Untrodden snow lay up to the porch; there was no sight nor sound
of any human being. Sweyn strained his eyes far and near, only to
see dark sky, pure snow, and a line of black fir trees on a hill
brow, bowing down before the wind. "It must have been the wind,"
he said, and closed the door.
Many faces looked scared. The sound of a child's voice had been so
distinct--and the words "Open, open; let me in!" The wind might
creak the wood, or rattle the latch, but could not speak with a
child's voice, nor knock with the soft plain blows that a plump
fist gives. And the strange unusual howl of the wolf-hound was an
omen to be feared, be the rest what it might. Strange things were
said by one and another, till the rebuke of the house-mistress
quelled them into far-off whispers. For a time after there was
uneasiness, constraint, and silence; then the chill fear thawed by
degrees, and the babble of talk flowed on again.
Yet half-an-hour later a very slight noise outside the door
sufficed to arrest every hand, every tongue.

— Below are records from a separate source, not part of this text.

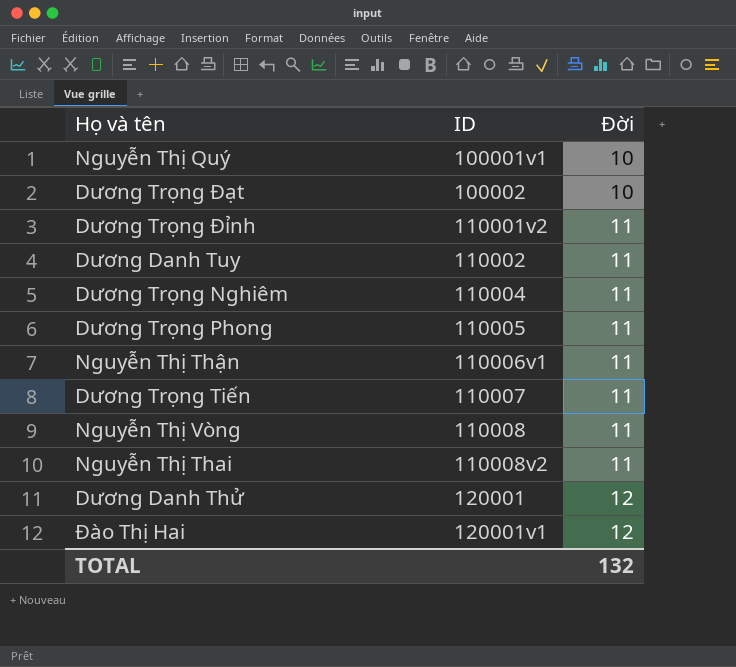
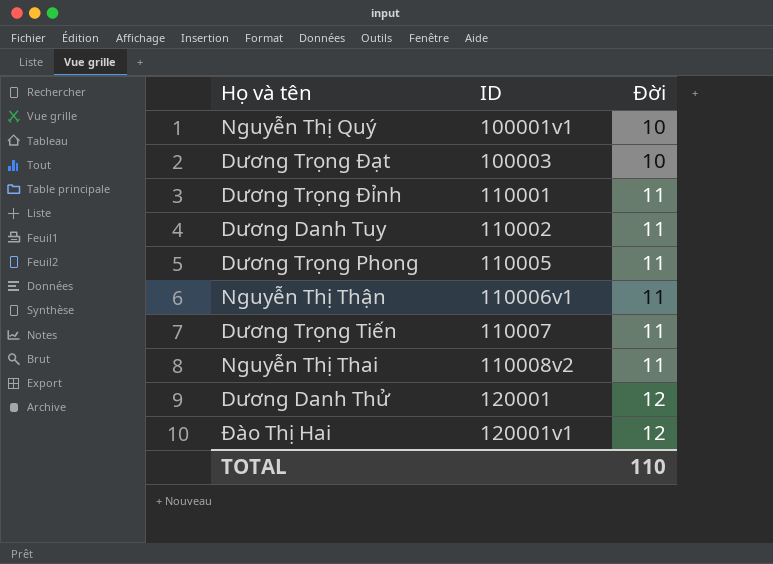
row Dương Trọng Nghiêm: 110004 | 11 -> none
row Nguyễn Thị Vòng: 110008 | 11 -> none
Dương Trọng Đạt | ID: 100002 -> 100003
Dương Trọng Đỉnh | ID: 110001v2 -> 110001
TOTAL | Đời: 132 -> 110

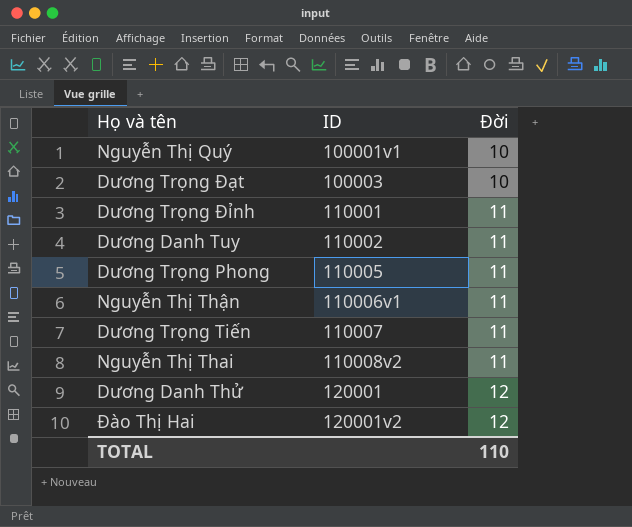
Đào Thị Hai | ID: 120001v1 -> 120001v2

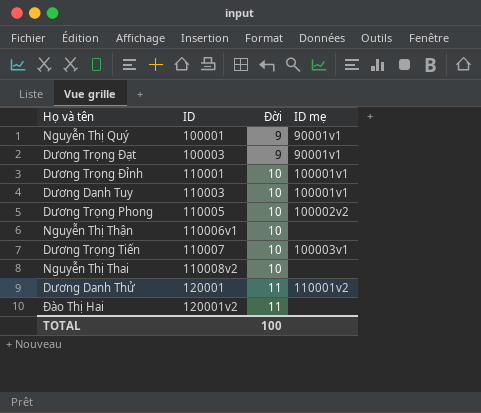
column ID mẹ | position: none -> 4
Nguyễn Thị Quý | ID: 100001v1 -> 100001
Nguyễn Thị Quý | Đời: 10 -> 9
Dương Trọng Đạt | Đời: 10 -> 9
Dương Trọng Đỉnh | Đời: 11 -> 10
Dương Danh Tuy | ID: 110002 -> 110003
Dương Danh Tuy | Đời: 11 -> 10
Dương Trọng Phong | Đời: 11 -> 10
Nguyễn Thị Thận | Đời: 11 -> 10
Dương Trọng Tiến | Đời: 11 -> 10
Nguyễn Thị Thai | Đời: 11 -> 10
Dương Danh Thử | Đời: 12 -> 11
Đào Thị Hai | Đời: 12 -> 11
TOTAL | Đời: 110 -> 100

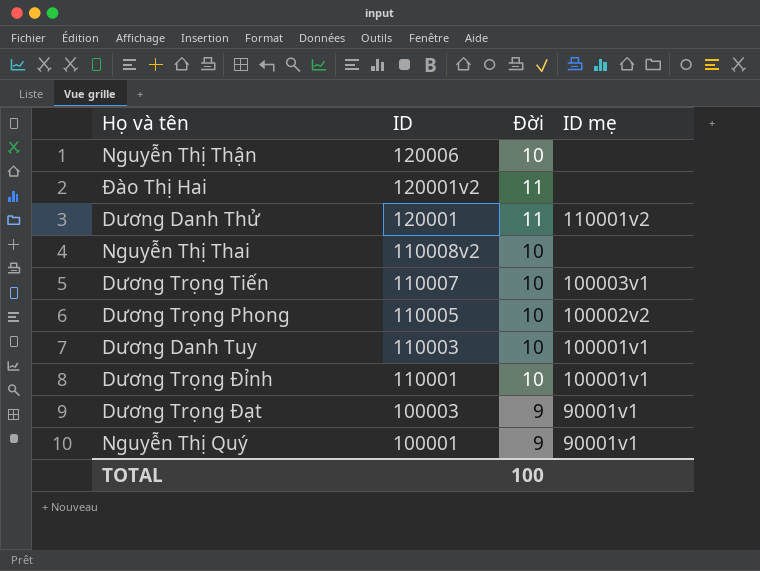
row order: ID ascending -> ID descending
Nguyễn Thị Thận | ID: 110006v1 -> 120006

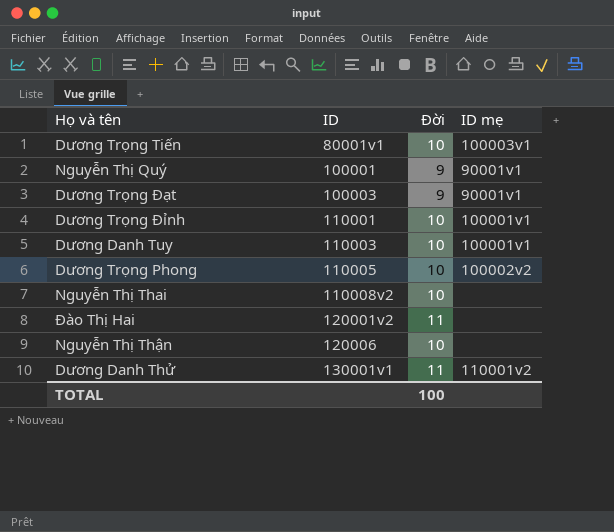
row order: ID descending -> ID ascending
Dương Trọng Tiến | ID: 110007 -> 80001v1
Dương Danh Thử | ID: 120001 -> 130001v1

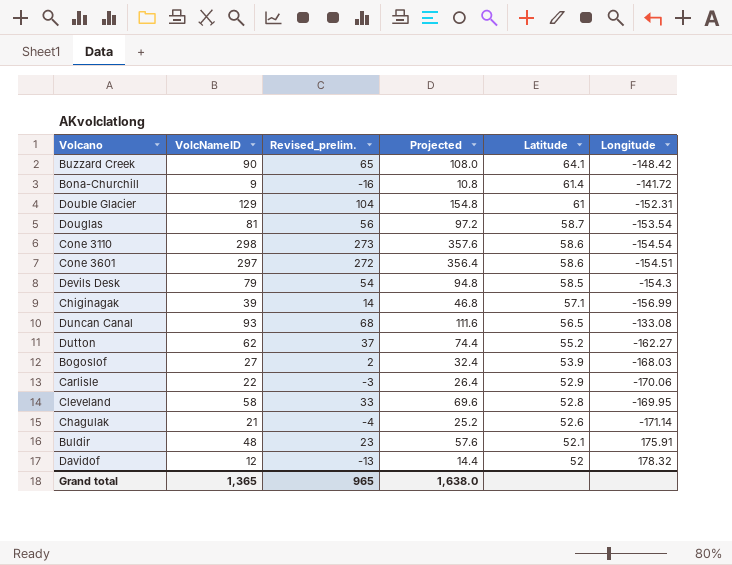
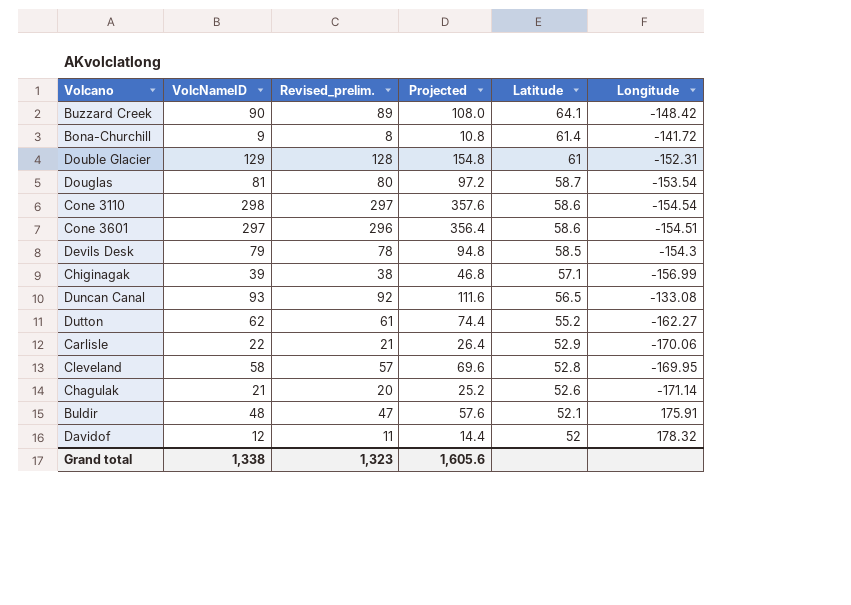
column Revised_prelim. | formula: [VolcNameID] - 25 -> [VolcNameID] - 1
row Bogoslof: 27 | 2 | 32.4 | 53.9 | -168.03 -> none
Grand total | VolcNameID: 1,365 -> 1,338
Grand total | Revised_prelim.: 965 -> 1,323
Grand total | Projected: 1,638.0 -> 1,605.6

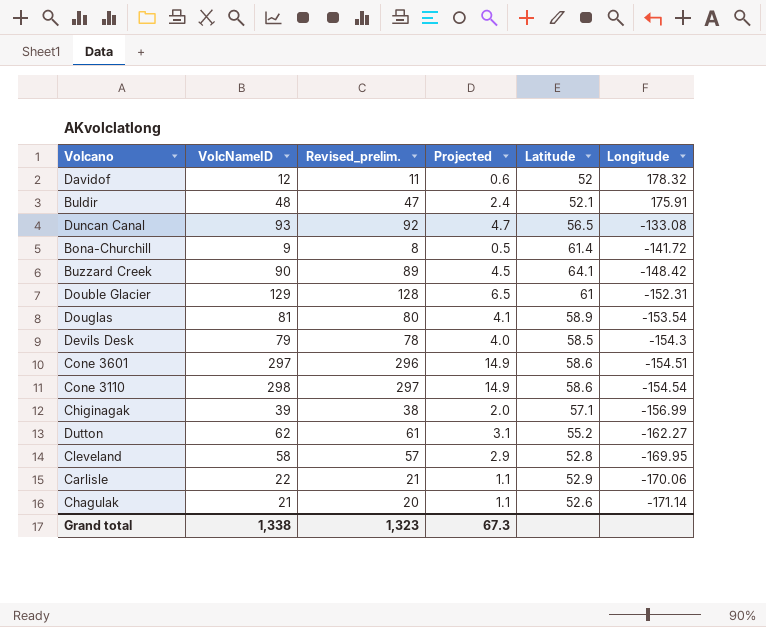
row order: Latitude descending -> Longitude descending
column Projected | formula: [VolcNameID] * 1.2 -> [VolcNameID] * 0.05
Douglas | Latitude: 58.7 -> 58.9
Grand total | Projected: 1,605.6 -> 67.3

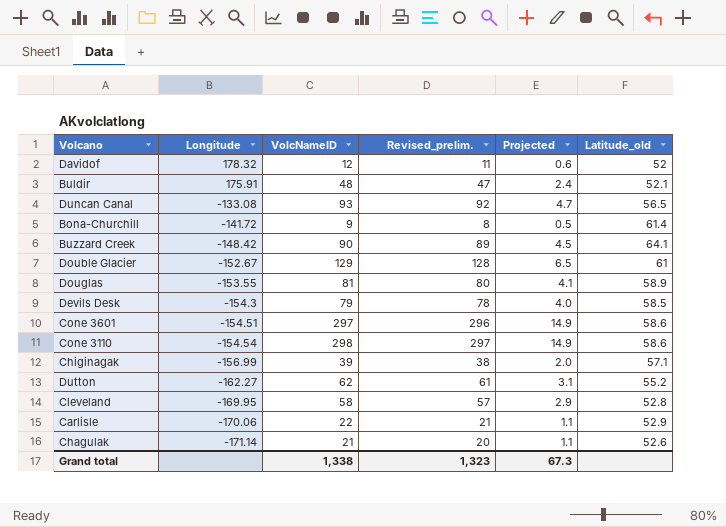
column Longitude | position: 6 -> 2
column name: Latitude -> Latitude_old
Double Glacier | Longitude: -152.31 -> -152.67
Douglas | Longitude: -153.54 -> -153.55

Every head was
raised, every eye fixed in one direction. "It is Christian; he is
late," said Sweyn.
No, no; this is a feeble shuffle, not a young man's tread. With
the sound of uncertain feet came the hard tap-tap of a stick
against the door, and the high-pitched voice of eld, "Open, open;
let me in!" Again Tyr flung up his head in a long doleful howl.
Before the echo of the tapping stick and the high voice had fairly
died away, Sweyn had sprung across to the door and flung it wide.